Но для Руфуса и этого было достаточно. Он понял, что девушка с Юга. Что-то дрогнуло в нем, он не сводил глаз с бледного, печального личика этой девушки из семьи южной «белой рвани», ее прямых тусклых волос. Значительно старше его, скорее всего, уже за тридцать, слишком худощава. Но разве в этом дело, ее тело вдруг стало для него самым желанным.
– Послушай, малышка, – произнес он, криво усмехнувшись. – Тебе не кажется, что ты забрела далековато от дома?
– Кажется, – ответила девушка, – но туда я никогда не вернусь.
Руфус рассмеялся, и она тоже.
– Ну что ж, мисс Энн, если у нас на уме одно и то же, приглашаю тебя повеселиться. – Он взял ее за руку и, как бы ненароком коснувшись при этом груди, прибавил: – Надеюсь, твое имя не Энн?
– Не Энн, – сказала она. – Меня зовут Леона.

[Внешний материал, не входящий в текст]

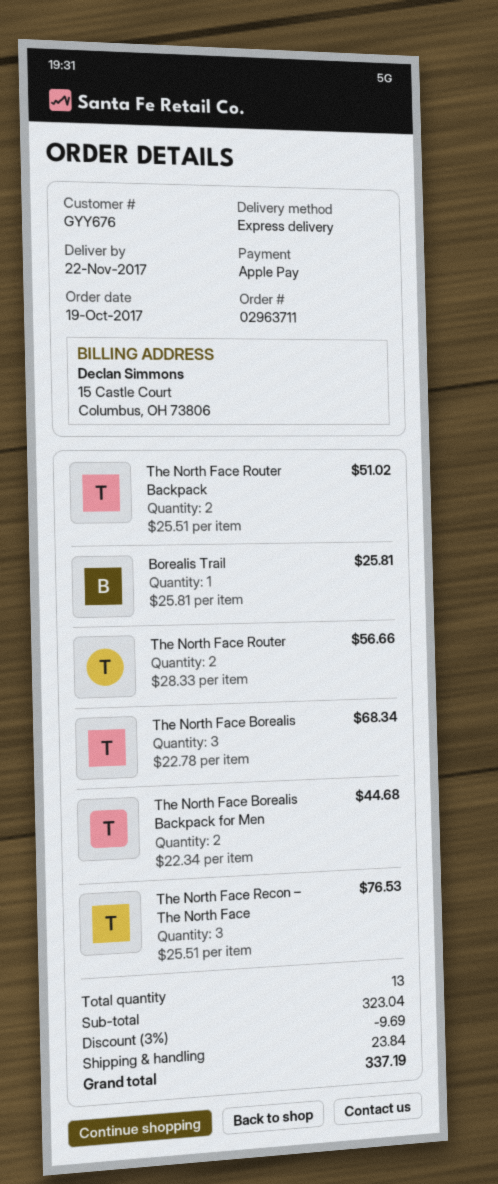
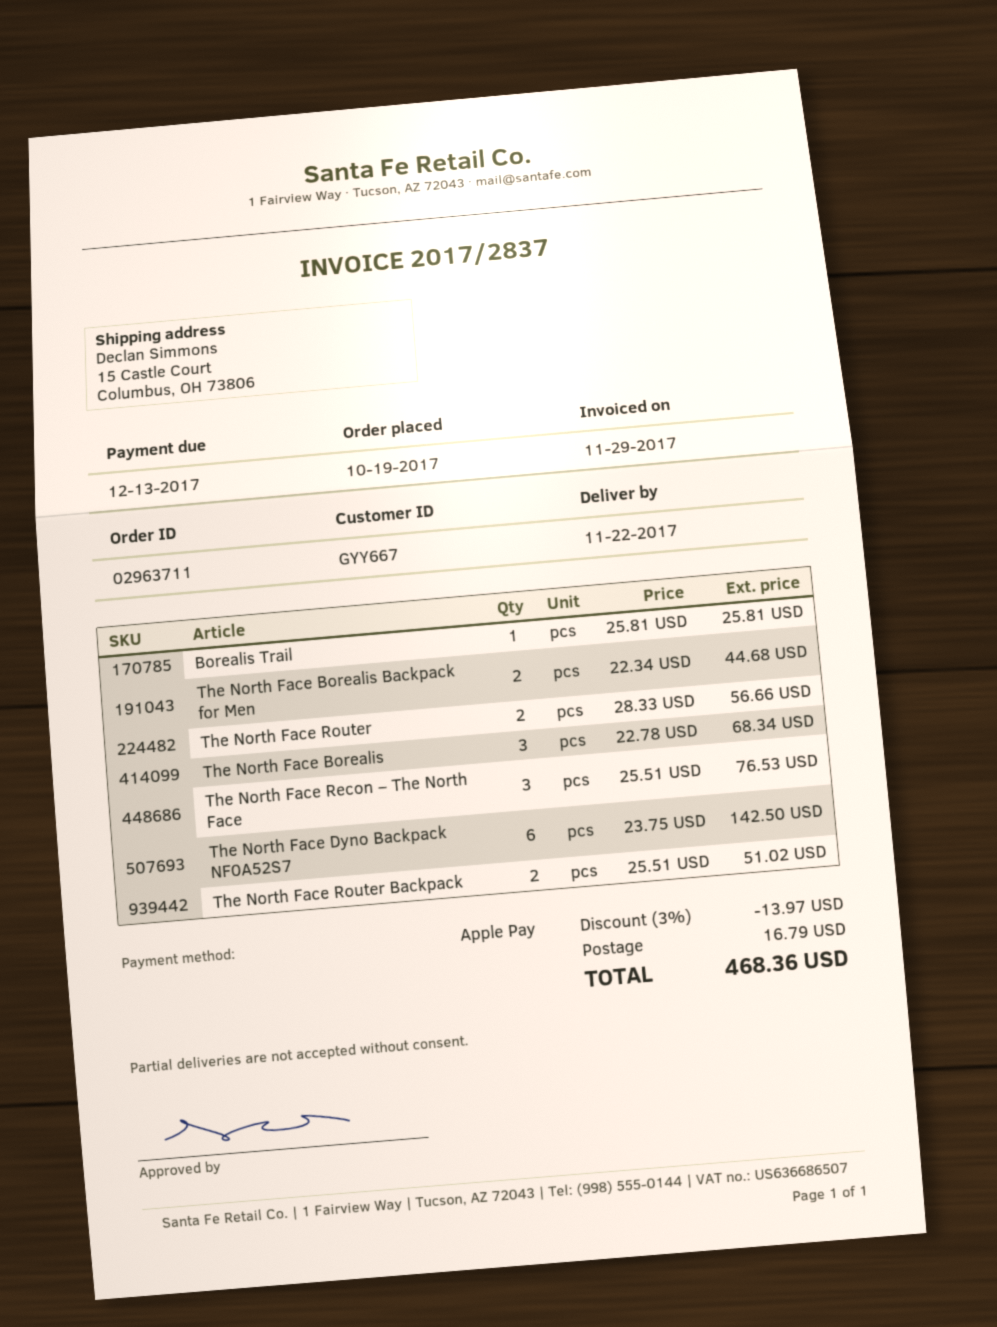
customer number: GYY676 -> GYY667
The North Face Dyno Backpack NF0A52S7: none -> 6 x 23.75 = 142.50
discount: 3% = 9.69 -> 3% = 13.97
shipping: 23.84 -> 16.79
total: 337.19 -> 468.36

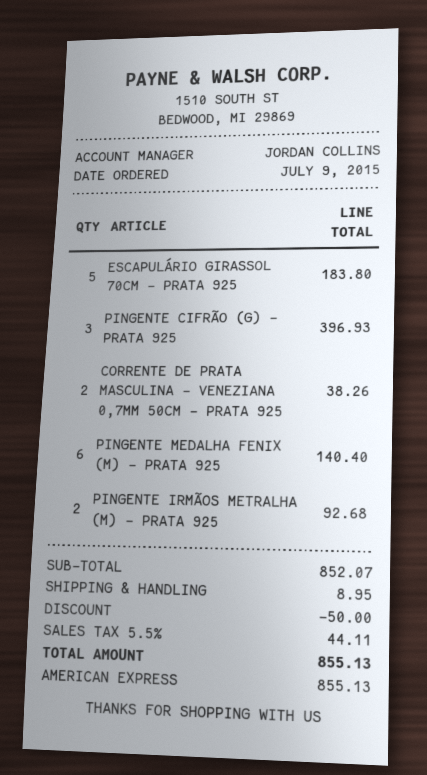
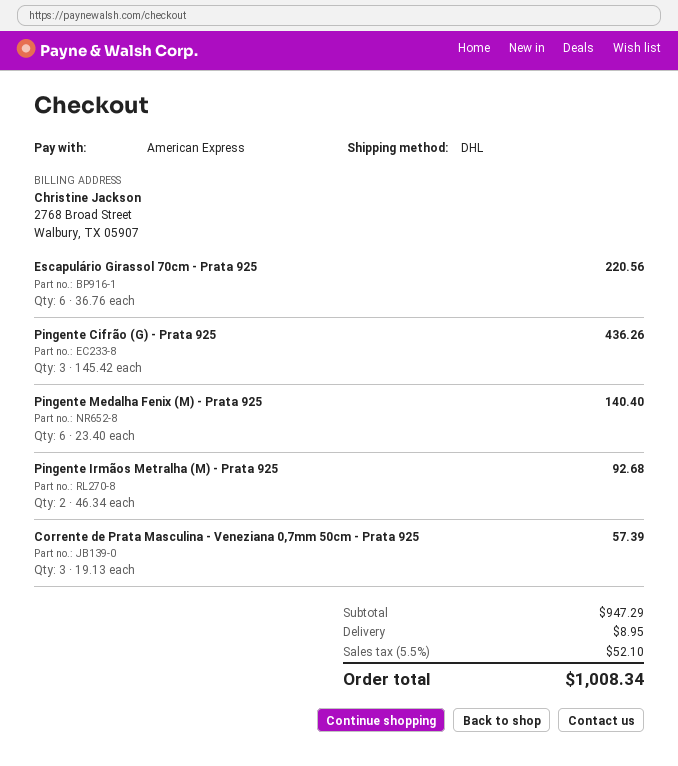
ESCAPULÁRIO GIRASSOL 70CM - PRATA 925: 5 for 183.80 -> 6 for 220.56
PINGENTE CIFRÃO (G) - PRATA 925: 3 for 396.93 -> 3 for 436.26
CORRENTE DE PRATA MASCULINA - VENEZIANA 0,7MM 50CM - PRATA 925: 2 for 38.26 -> 3 for 57.39
subtotal: 852.07 -> 947.29
discount: 50.00 -> none
tax: 5.5% = 44.11 -> 5.5% = 52.10
total: 855.13 -> 1008.34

– Леона? – он снова улыбнулся. Его улыбка обычно действовала безотказно. – Красивое имя.
– А как зовут тебя?
– Меня? Руфус Скотт.
Он не понимал, как девушка могла очутиться здесь, в Гарлеме. Она явно не принадлежала к фанаткам джаза, а также к тому типу женщин, что могут шляться одни по незнакомым ресторанам. На ней было легкое демисезонное пальто, заколки удерживали ее зачесанные назад волосы, на лице немного помады и больше никакой косметики.
– Пошли, – пригласил он. – Доберемся на такси.
– А это удобно?
– Было бы неудобно, не приглашал, – сказал он с некоторым сомнением. – Говорю тебе, все в порядке.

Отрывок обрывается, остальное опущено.